*** Records to process Section Begins ***

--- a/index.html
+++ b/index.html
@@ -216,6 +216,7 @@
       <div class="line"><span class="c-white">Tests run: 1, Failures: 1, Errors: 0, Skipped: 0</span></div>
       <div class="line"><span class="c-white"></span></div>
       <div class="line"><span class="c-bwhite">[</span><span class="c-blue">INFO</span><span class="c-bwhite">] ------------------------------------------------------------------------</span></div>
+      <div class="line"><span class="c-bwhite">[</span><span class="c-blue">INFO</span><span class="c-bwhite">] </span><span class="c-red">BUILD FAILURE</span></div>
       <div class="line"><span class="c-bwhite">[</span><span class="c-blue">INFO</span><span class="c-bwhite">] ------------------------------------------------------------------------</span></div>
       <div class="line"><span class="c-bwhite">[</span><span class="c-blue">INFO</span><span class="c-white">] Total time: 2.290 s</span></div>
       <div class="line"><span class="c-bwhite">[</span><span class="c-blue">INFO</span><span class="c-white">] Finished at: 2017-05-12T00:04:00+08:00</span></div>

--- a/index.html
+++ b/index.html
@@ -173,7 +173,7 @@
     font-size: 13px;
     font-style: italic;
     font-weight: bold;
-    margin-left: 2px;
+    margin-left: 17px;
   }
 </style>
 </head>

*** Records to process Section Ends ***
*** Records to process Section Begins ***

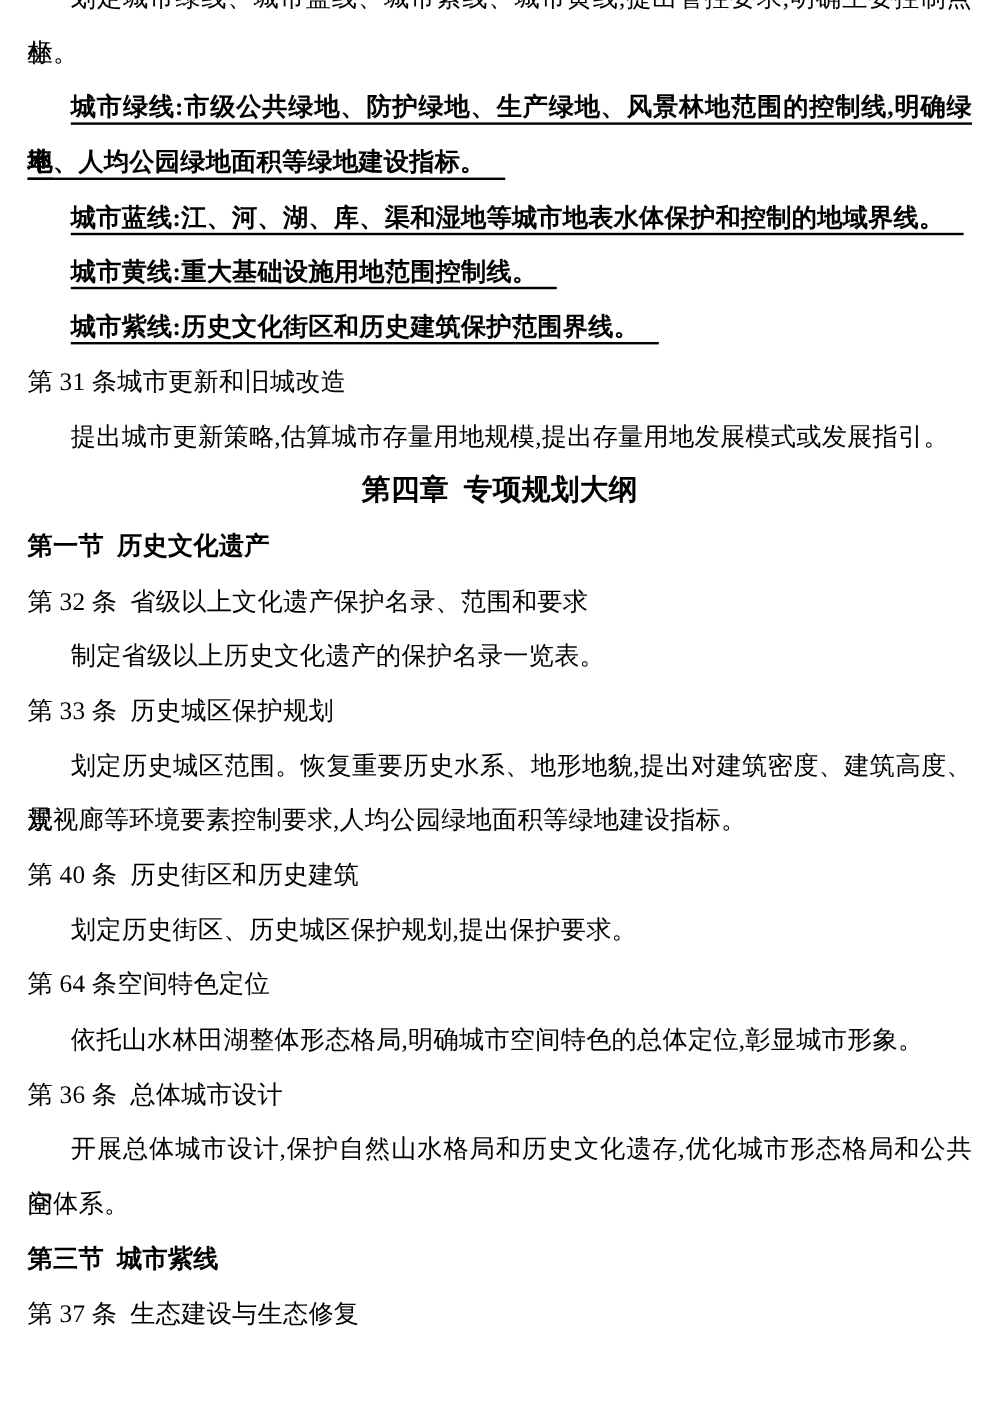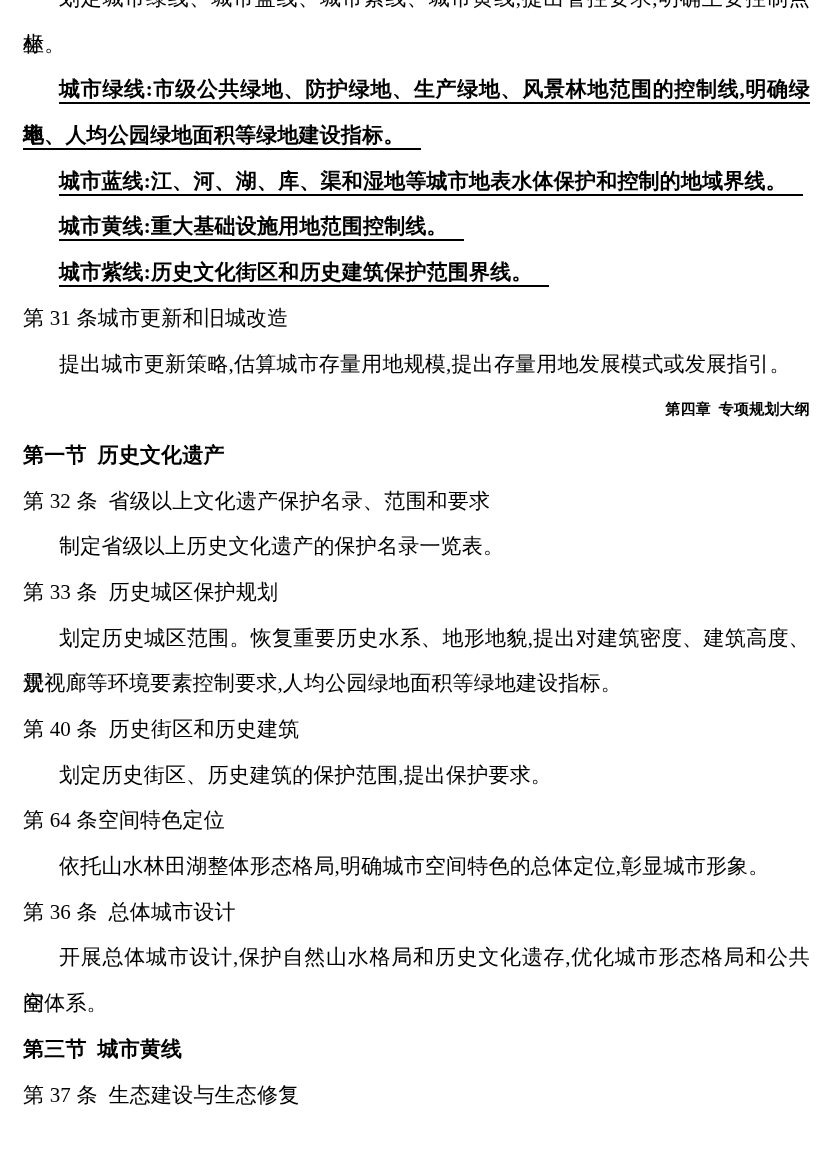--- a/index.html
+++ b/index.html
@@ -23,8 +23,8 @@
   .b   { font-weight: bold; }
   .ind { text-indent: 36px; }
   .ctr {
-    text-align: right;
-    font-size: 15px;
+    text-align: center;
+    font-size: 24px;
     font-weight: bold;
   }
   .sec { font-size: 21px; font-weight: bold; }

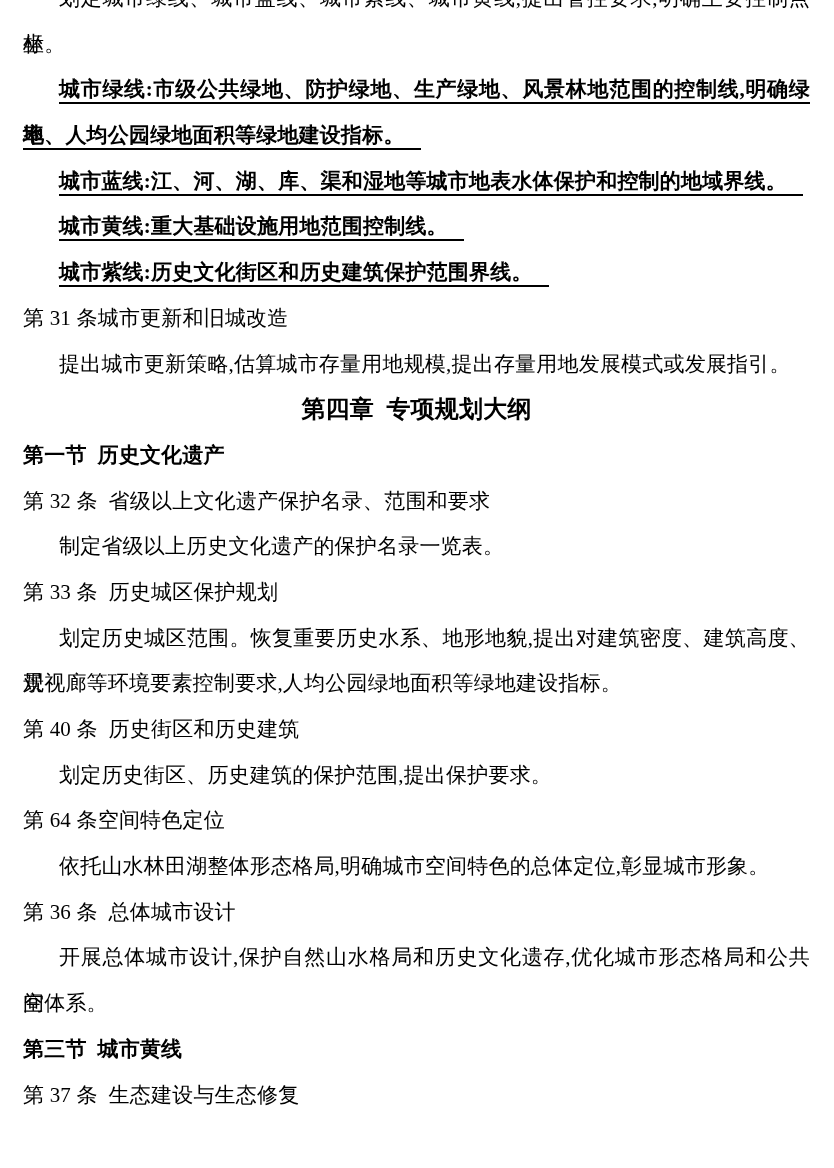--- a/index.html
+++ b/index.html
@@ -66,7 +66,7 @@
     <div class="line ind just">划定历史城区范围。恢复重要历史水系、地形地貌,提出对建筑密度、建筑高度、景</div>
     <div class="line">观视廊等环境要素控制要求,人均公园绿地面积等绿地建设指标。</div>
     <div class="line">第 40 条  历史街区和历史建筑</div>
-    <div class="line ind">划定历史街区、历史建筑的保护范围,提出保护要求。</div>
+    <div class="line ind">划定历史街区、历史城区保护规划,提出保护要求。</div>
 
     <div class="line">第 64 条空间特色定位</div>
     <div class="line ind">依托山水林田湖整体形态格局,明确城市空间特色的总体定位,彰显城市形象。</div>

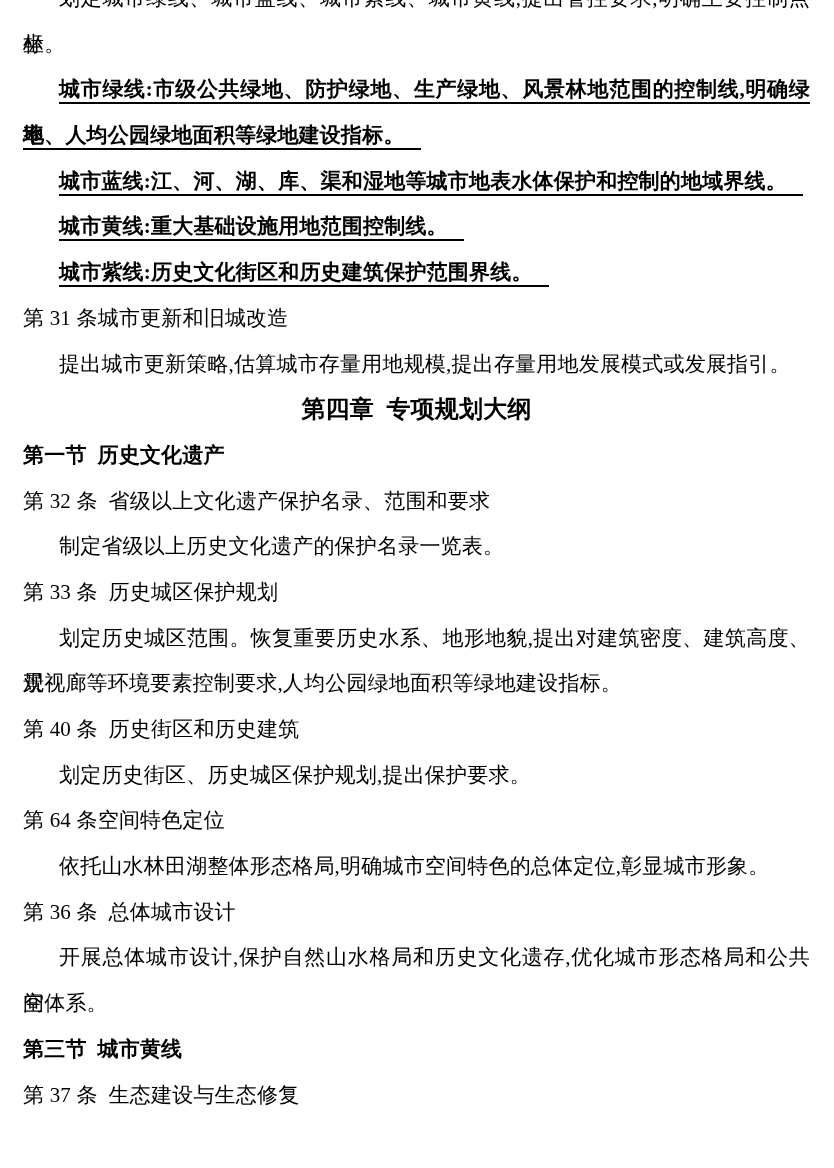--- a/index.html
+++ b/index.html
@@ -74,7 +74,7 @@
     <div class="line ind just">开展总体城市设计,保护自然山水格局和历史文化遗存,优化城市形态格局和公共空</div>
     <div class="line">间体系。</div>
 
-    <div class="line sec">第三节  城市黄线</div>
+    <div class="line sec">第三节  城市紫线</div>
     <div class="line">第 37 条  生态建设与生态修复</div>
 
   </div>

*** Records to process Section Ends ***

*The task:* Which lines of the data contain the word "font"? Copy each one.

*Exercise output:*
     font-size: 13px;
     font-style: italic;
     font-weight: bold;
   .b   { font-weight: bold; }
-    font-size: 15px;
+    font-size: 24px;
     font-weight: bold;
   .sec { font-size: 21px; font-weight: bold; }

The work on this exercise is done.